Eran las siete de la mañana y subimos al tren que nos llevaría a las ruinas incaicas, fue un viaje muy largo, como haciendo que la espera sea más inquietante, pero después de muchos paisajes hermosos, varias miradas procaces con mi tangamandapiana, gritos de turistas locos que soltaban carcajadas a diestra y siniestra (vaya a saber dios porque motivo tan ridículo) y quejas mías sobre lo incomodo que son los asientos de ese tren tan caro para los peruanos, al fin llegamos a la parada final, a lo lejos había un letrero muy grande que decía: “Bienvenidos a Machu Picchu”.
Nos recibió un guía llamado Jorge, pero todos lo llamaban “gato viejo”, eso es lo que más disfruto de mi país, nunca nos llamamos por nuestro nombre, nuestros padres se la pasan nueve meses enteros queriéndonos buscar el nombre perfecto, para que al final nos llamen dependiendo de la forma nuestra nariz, cejas, ojos o algún defecto prominente. Pero en fin, siguiendo con mi travesía, el guía nos dio las indicaciones pertinentes, nos dijo la ruta que debemos seguir, avisando que habiendo personas mayores presente, haría lo posible porque la caminata no sea muy dura.
Aquí viene lo peor del asunto, fuimos subiendo tan alto que mis piernas empezaron a flaquearse, comencé a sentir los efectos de la altura, estábamos a más de tres mil metros sobre el nivel del mar y mi corazón parecía estar a punto de reventar.

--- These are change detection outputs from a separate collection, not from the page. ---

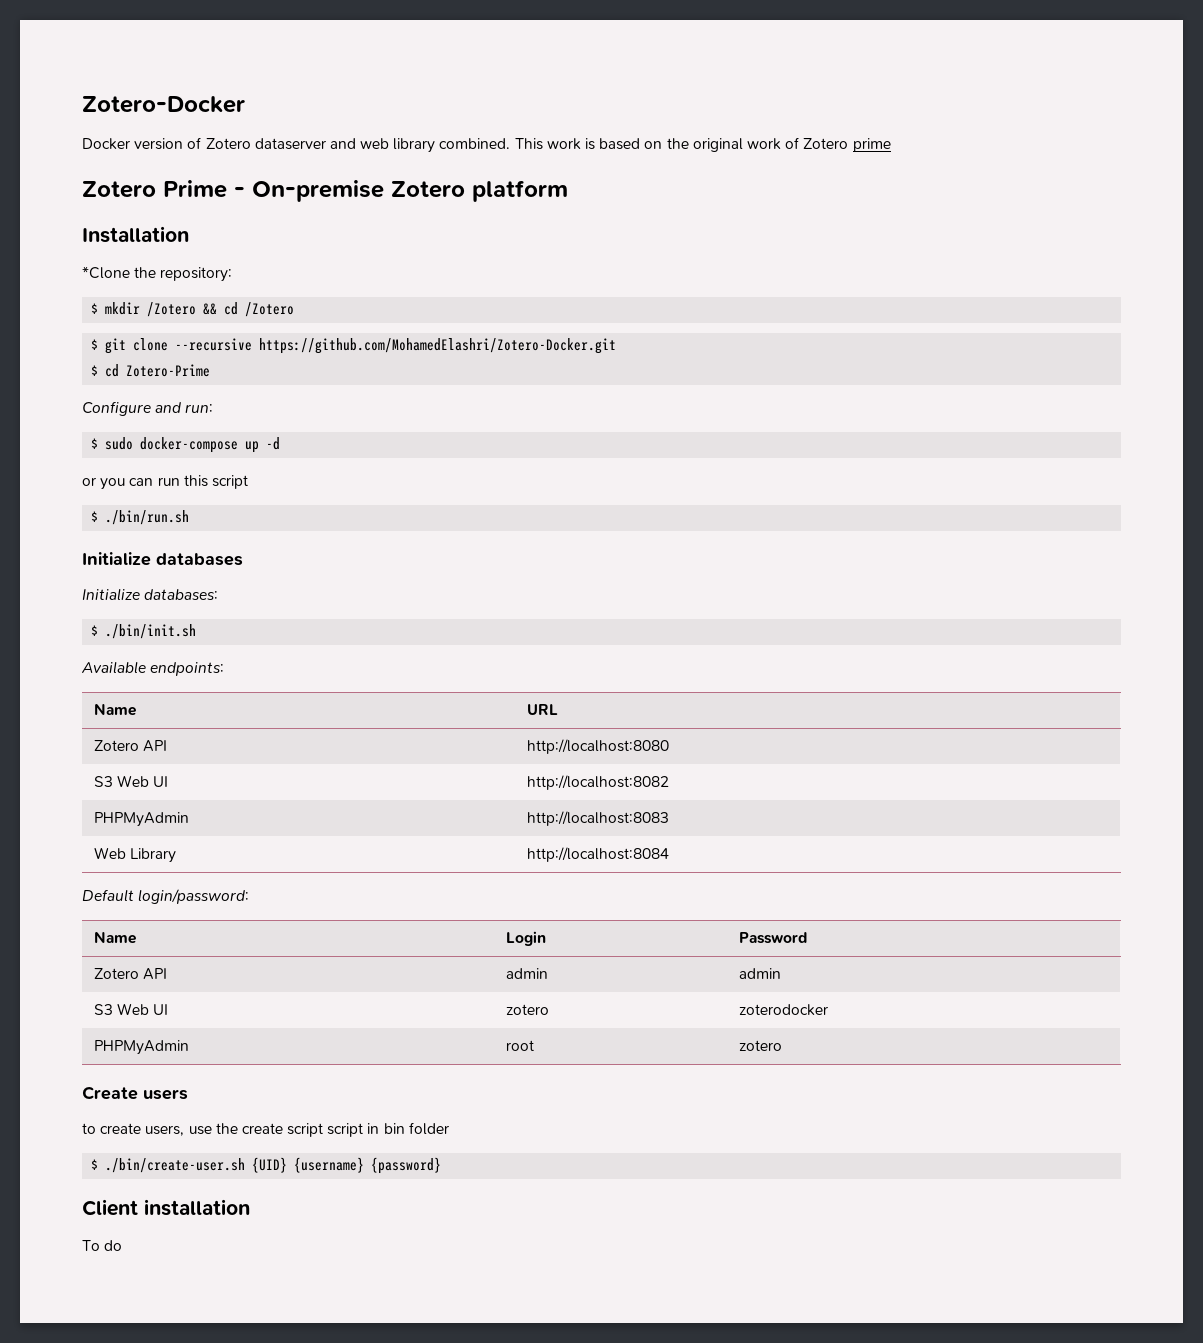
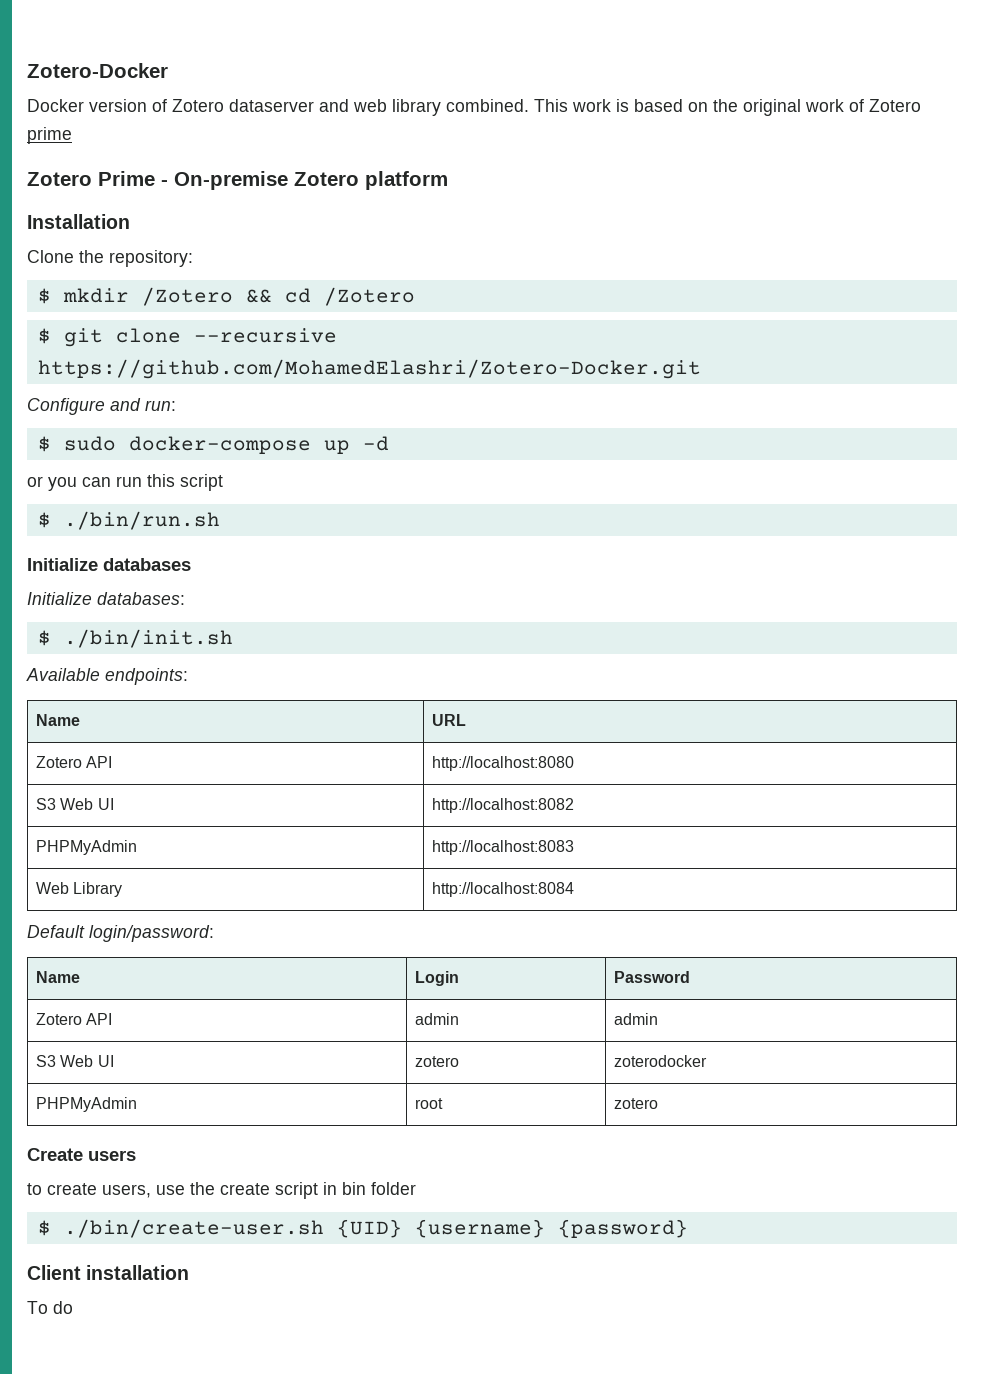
- *Clone the repository:
+ Clone the repository:
- $ cd Zotero-Prime
- to create users, use the create script script in bin folder
+ to create users, use the create script in bin folder

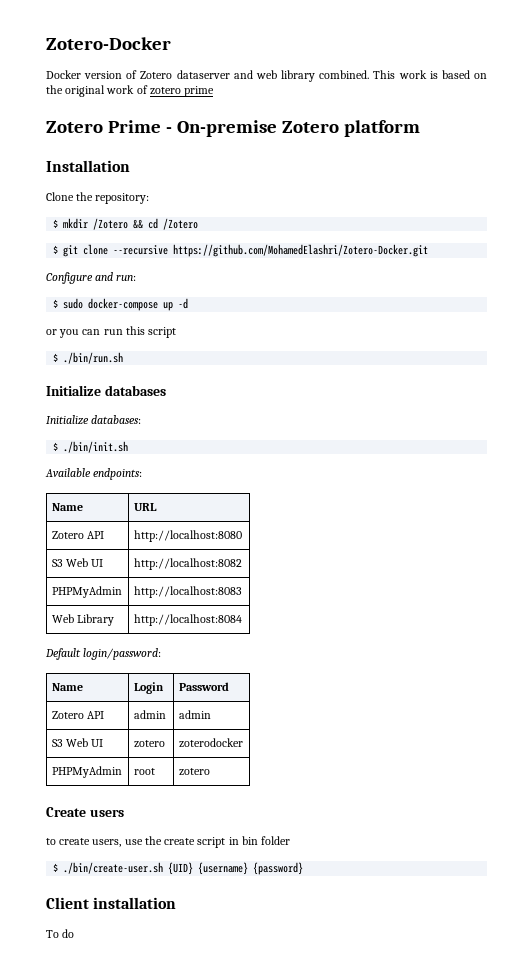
- This work is based on the original work of Zotero prime
+ This work is based on the original work of zotero prime

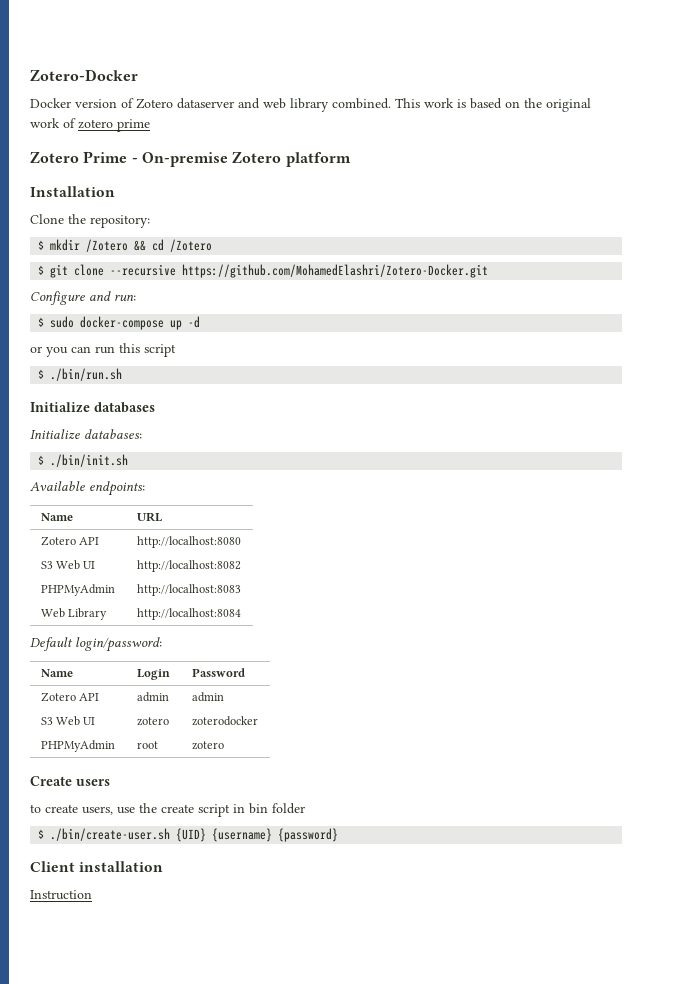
- To do
+ Instruction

Recordé que hace unos días me había visto al espejo, mirando toda mi humanidad supe que no iba a llegar en mi mejor forma a Cuzco, maldije la comida chatarra que había devorado en todo el año, las siestas después de comer, las noches de insomnio y alcohol en casa de mi buen amigo Osquítar, maldije todo lo que pudo haber contribuido a que yo tenga ese cuerpo adiposo, blando, carente de todo musculo que pueda resistir tamaña aventura en los andes. A todo eso, había que agregar que la noche anterior lo había dejado todo con mi tangamandapiana (o lo poco que me quedaba), entonces no se podía esperar mucho de mí al día siguiente.

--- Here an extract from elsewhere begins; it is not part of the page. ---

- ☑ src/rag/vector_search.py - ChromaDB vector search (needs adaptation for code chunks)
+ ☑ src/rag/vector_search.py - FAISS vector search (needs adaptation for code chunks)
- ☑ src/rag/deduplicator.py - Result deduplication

Pero ya estábamos en Machu Picchu, las ruinas mas asombrosas de Sudamérica, así que lo menos que podía hacer, es no dejar un lobito muerto en sus faldas. Eche un último aliento, lo juro por dios, apreté los dientes, sacudí las piernas y retome el camino junto a todo mi grupo hasta llegar a la meta final, por fin había llegado al punto principal de las ruinas, donde el guía muy bien llamado “gato viejo” dio por terminado el tour, oyendo esto, todo mi cuerpo de desplomo en el pasto verde, sentí que me desmayaba, mis ojos se estaban nublando, pero lo poco que podía ver fue una total humillación para mí. Estos ojitos que un día se han de comer los gusanos, vieron como paso caminando muy cerca mío, una mexicana de sesenta y cinco años (quizas la misma de Ica y Arequipa) con una mochila más grande que la que yo tenía en la espalda, llena de energía, alegría y vitalidad, todo aquello que me hacía falta ese día. Aquella tarde quise dejar el alcohol y el buen comer apenas llegase a Lima, pero sacando la calculadora, poniendo las cosas en una balanza, opte por el camino más simple… mejor ya no ir a lugares tan altos.
1 comentario:
JAJAJAJA, LA VIEJA TE HA SEGUIDO, JAJAJAJA ES TU MALDICION, QUE TRISTE REALMENTE QUE UNA VIEJTA TENGA MAS FISICO QUE TU JAJAJAJA.